Setelah menunaikan sholat maghrib, Al-Ausath merasakan kesehatannya berubah. Penyakitnya dirasakannay mulai kambuh kembali dan kondisinya semakin melemah. Dan hal itu terjadi berulang kali hingga ia pun menjadi sangat lemash. Menjelang pertangan malam, sang pemimpin mneghembuskan nafas yang terakhirnya.
Pada saat yang sama setelah kematian Al-Ausath, anaknya segera menggantikannya sebagai raja. Sang anak seketika menemukan kain yosfia yang diletakkan ayahandanya di atas kursi singgasana.

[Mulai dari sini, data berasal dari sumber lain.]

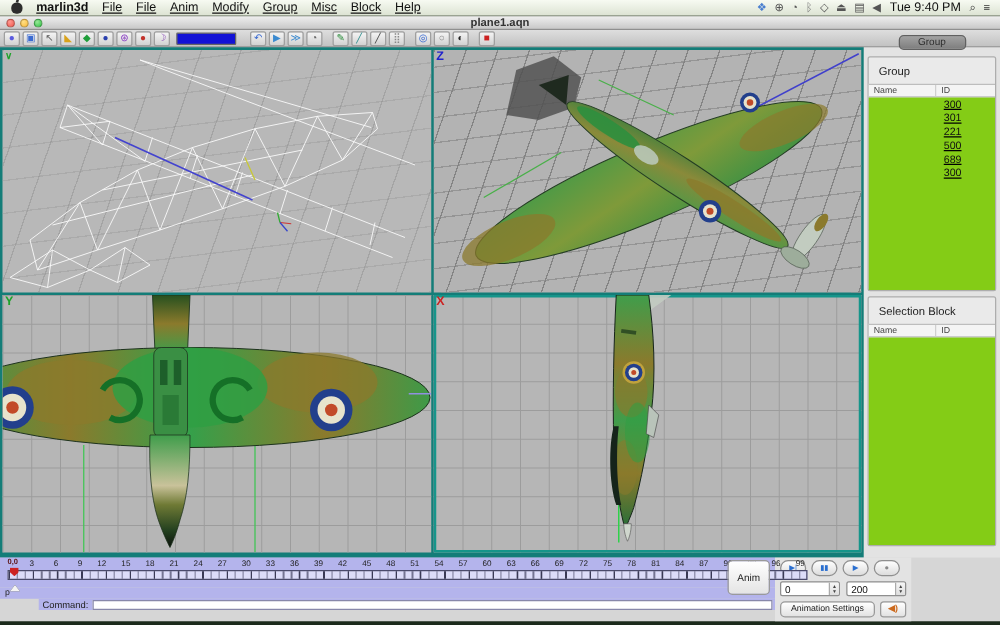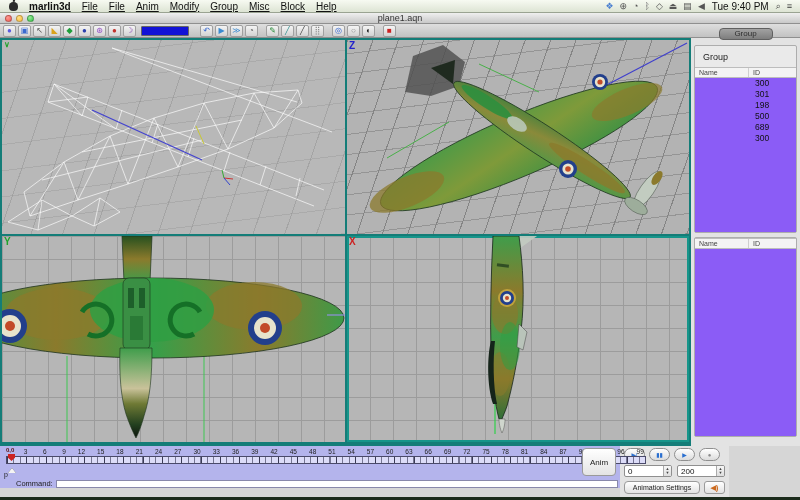--- a/index.html
+++ b/index.html
@@ -16,21 +16,21 @@
   .apple::before { content:""; position:absolute; top:-3px; left:4px; width:2px; height:3px; background:#2d2d2d; transform:rotate(18deg); }
   .menu-item { cursor:default; white-space:nowrap; }
   .menu-item:first-child { font-weight:bold; }
   .mbicon { font-size:9px; line-height:13px; }
   #menu-clock { font-size:10px; }
 
   
   #window { position:absolute; top:13px; left:0; width:800px; height:484px; background:#d6d6d6; }
 
   #titlebar { height:11px; background:linear-gradient(#efefef,#c8c8c8); border-bottom:1px solid #8f8f8f;
-    position:relative; display:flex; align-items:center; }
+    position:relative; display:flex; align-items:center;font-weight:bold; }
   .tlights { position:absolute; left:5px; top:2px; display:flex; gap:4px; }
   .tl { width:7px; height:7px; border-radius:50%; border:1px solid rgba(0,0,0,.25); }
   .tl.r { background:radial-gradient(circle at 35% 30%, #ff9a93, #f35b51); }
   .tl.y { background:radial-gradient(circle at 35% 30%, #ffe087, #fdbd3c); }
   .tl.g { background:radial-gradient(circle at 35% 30%, #9ce89a, #34c748); }
   #win-title { flex:1; text-align:center; font-size:9px; color:#333; }
 
   #toolbar { height:14px; background:linear-gradient(#dedede,#c2c2c2); border-bottom:1px solid #8f8f8f;
     display:flex; align-items:center; gap:2px; padding-left:3px; }
   .tbtn { width:13px; height:12px; background:linear-gradient(#f4f4f4,#d2d2d2); border:1px solid #9f9f9f;
@@ -65,21 +65,21 @@
     font-size:8px; color:#2e2e2e; text-align:center; line-height:10px; z-index:20; }
   .pbox { margin:4px 3px 0 3px; border:1px solid #adadad; background:#eaeaea; display:flex; flex-direction:column; border-radius:2px; }
   #group-box { height:188px; margin-top:7px; }
   #selection-box { height:200px; }
   .pbox .ptitle { font-size:9px; color:#222; padding:6px 0 5px 8px; }
   .pbox .phead { display:flex; background:#f4f4f4; border-top:1px solid #bdbdbd; border-bottom:1px solid #bdbdbd;
     font-size:7px; color:#444; }
   .pbox .phead span { padding:1px 0 1px 4px; }
   .ph-name { width:54px; border-right:1px solid #cfcfcf; }
   .ph-id { flex:1; }
-  .plist { flex:1; background:#8b5cf6; overflow:hidden; }
+  .plist { flex:1; background:#84cc16; overflow:hidden;text-decoration:underline; }
   .lrow { display:flex; font-size:8.5px; color:#111; height:11px; line-height:11px; }
   .lrow .c-name { width:54px; }
   .lrow .c-id { flex:1; padding-left:6px; }
 
   
   #bottom { display:flex; }
   #bottom-left { width:620px; position:relative; }
   #timeline { height:24px; background:#b4b4ec; position:relative; padding:2px 0 0 6px; }
   #ruler { width:640px; position:relative; }
   #origin { position:absolute; left:0; top:-1px; font-size:6px; color:#5a0f0f; font-weight:bold; }
@@ -91,21 +91,21 @@
     background-size:100% 100%, 100% 50%; background-position:0 0,0 100%; background-repeat:no-repeat,repeat; }
   #playhead { position:absolute; left:2px; top:6px; width:7px; height:7px; background:#cc2222;
     clip-path:polygon(0 0,100% 0,100% 55%,50% 100%,0 55%); z-index:4; }
   #playhead-tri { position:absolute; left:2px; top:20px; width:0; height:0;
     border-left:4px solid transparent; border-right:4px solid transparent; border-bottom:5px solid #f4f4f4;
     filter:drop-shadow(0 0 .5px #333); z-index:4; }
   #anim-btn { position:absolute; right:4px; top:2px; width:34px; height:28px; background:linear-gradient(#ffffff,#e4e4e4);
     border:1px solid #9a9a9a; border-radius:4px; font-size:8px; color:#222; z-index:6;
     font-family:"Liberation Sans",sans-serif; }
   #cmd-hist { height:9px; background:#b4b4ec; font-size:7px; color:#222; padding-left:4px; line-height:9px; }
-  #cmd-row { height:9px; background:#b4b4ec; display:flex; align-items:center; font-size:7.5px; color:#222; padding-left:16px; }
+  #cmd-row { height:9px; background:#b4b4ec; display:flex; align-items:center; font-size:7.5px; color:#222; padding-left:3px;margin-left:31px; }
   #cmd-input { flex:1; height:8px; margin:0 2px 0 3px; background:#fff; border:1px solid #8888aa;
     font-size:7px; padding:0 2px; font-family:"Liberation Sans",sans-serif; }
   #status-row { height:9px; background:#e2e2e2; font-size:7.5px; color:#111; padding-left:3px; line-height:9px; }
 
   
   #controls { width:109px; height:51px; background:#e3e3e3; padding:2px 4px 0 4px; }
   #transport { display:flex; gap:4px; justify-content:flex-start; }
   .rbtn { width:21px; height:13px; border:1px solid #8f8f8f; border-radius:7px;
     background:linear-gradient(#ffffff,#dcdcdc); font-size:6px; color:#2a6fd0; text-align:center; line-height:12px; }
   .rbtn.gray { color:#8a8a8a; }
@@ -374,38 +374,39 @@
             <div class="lrow">
             <span class="c-name"></span>
               <span class="c-id">300</span>
           </div>
             <div class="lrow">
             <span class="c-name"></span>
               <span class="c-id">301</span>
           </div>
             <div class="lrow">
             <span class="c-name"></span>
-              <span class="c-id">198</span>
+              <span class="c-id">221</span>
           </div>
             <div class="lrow">
             <span class="c-name"></span>
               <span class="c-id">500</span>
           </div>
             <div class="lrow">
             <span class="c-name"></span>
               <span class="c-id">689</span>
           </div>
             <div class="lrow">
             <span class="c-name"></span>
               <span class="c-id">300</span>
           </div>
           </div>
       </div>
 
       <div class="pbox" id="selection-box">
+        <div class="ptitle">Selection Block</div>
         <div class="phead">
           <span class="ph-name">Name</span>
           <span class="ph-id">ID</span>
         </div>
         <div class="plist"></div>
       </div>
     </div>
   </div>
 
   <div id="bottom">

Ia mengetahui bahwa itu adalah keinginan ayahnya. Ia pun merasa kagum dengan sang ayah dan berkata,"ayahku ingin pergi jauh dengan pakaian yang bagus ini. Maka jadikanlah kain yosfia ini sebagai kain kafannya untuk menhadap Allah."
Jadilah kain tesrebut sebagai kain kafan yang membungkus tubuh pemimpin zaman itu. Banyak rakyat yang membicarakan kejadina tersebut dan mengambil gambaran dan pelajaran atas peristiwa yang terjadi serta segala bentuk kepemimpinan Al-Ausath. Sebuah gambaran sosok pemimpin yang patut di jadikan referensi bagi pemimpin-pemimpin saat ini.
Kita tidak pernah menegtahui jalan kita pendek ataupun panjang. Yang pasti, kita akan kembali kepadaNya dan itu tidak diragukan lagi.